La penalizzazione tributaria per i pensionati sarebbe particolarmente severa per le pensioni medio-basse, per attenuarsi in prossimità della soglia dei 55.000 euro lordi l’anno. In particolare, stando alle scarne e generiche indicazioni fin qui fornite, la detrazione Irpef per i lavoratori dipendenti (2.400 invece di 1.880 euro) sarebbe superiore a quella dei pensionati per un imponibile di 20.000-25.000 euro (1.200-10 mila euro);  il divario sarebbe notevole, con il lavoratore dipendente che non deve niente al fisco, e con il pensionato che, invece, verserebbe 732 euro.

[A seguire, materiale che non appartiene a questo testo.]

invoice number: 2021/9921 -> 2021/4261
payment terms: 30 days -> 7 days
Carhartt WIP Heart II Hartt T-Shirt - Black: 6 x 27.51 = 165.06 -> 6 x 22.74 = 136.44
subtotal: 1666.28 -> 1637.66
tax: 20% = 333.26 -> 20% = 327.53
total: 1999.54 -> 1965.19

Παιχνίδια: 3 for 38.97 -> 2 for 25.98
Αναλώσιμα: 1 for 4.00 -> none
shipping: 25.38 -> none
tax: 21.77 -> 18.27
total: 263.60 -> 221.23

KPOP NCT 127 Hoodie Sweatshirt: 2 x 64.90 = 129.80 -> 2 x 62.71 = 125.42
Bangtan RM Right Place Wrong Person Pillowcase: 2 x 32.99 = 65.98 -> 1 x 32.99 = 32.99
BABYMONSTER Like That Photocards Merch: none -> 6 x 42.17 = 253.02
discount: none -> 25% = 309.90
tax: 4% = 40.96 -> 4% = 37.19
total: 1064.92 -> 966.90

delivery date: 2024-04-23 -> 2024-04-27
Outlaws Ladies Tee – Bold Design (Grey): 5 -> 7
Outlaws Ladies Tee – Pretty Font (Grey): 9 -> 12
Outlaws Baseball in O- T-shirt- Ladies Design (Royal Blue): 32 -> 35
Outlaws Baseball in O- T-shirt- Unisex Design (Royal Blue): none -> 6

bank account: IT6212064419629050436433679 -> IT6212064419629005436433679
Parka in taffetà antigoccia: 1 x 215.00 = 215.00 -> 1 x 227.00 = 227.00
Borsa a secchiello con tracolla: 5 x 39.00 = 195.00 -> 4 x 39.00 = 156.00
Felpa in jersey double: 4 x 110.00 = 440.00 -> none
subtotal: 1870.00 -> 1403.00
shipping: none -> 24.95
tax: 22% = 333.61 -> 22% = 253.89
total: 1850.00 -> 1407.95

Una fascia notevole della popolazione verrebbe così esclusa dalla manovra economica (incapienti e pensionati a basso reddito), aggravando le diseguaglianze e aumentando le soglie di povertà. A ciò si aggiunge il peso abnorme, sui pensionati, delle addizionali a vario titolo varate dagli enti locali, dalle imposte sulla casa, dalla disfunzione dei servizi sanitari. È inspiegabile l’accanimento sui pensionati. È stata bloccata la rivalutazione dell’Istat (in 17 anni mediamente i pensionati hanno perso il 40 per cento del loro potere di acquisto; i requisiti della pensione di vecchiaia sono stati bruscamente innalzati; i requisiti della pensione di anzianità sono esagerati); la previdenza integrativa è scoraggiata; il problema degli esodati è lungi dall’essere risolto.
Il commissario alla spending review Carlo Cottarelli è arrivato a proporre, in un’audizione al Senato, addirittura un contributo temporaneo di solidarietà per le pensioni sopra i 2.000 euro lordi (1.200 netti) per finanziare le nuove assunzioni. Francamente è incomprensibile. Ammesso e non concesso che sia necessaria una nuova tassa, chiamata pudicamente contributo di solidarietà, non si capisce perché andrebbe limitata ai soli pensionati invece di essere estesa a tutta la platea dei contribuenti. E poi il Commissario alla spending review chiude un occhio, anzi tutti e due, su episodi singoli e su comportamenti collettivi.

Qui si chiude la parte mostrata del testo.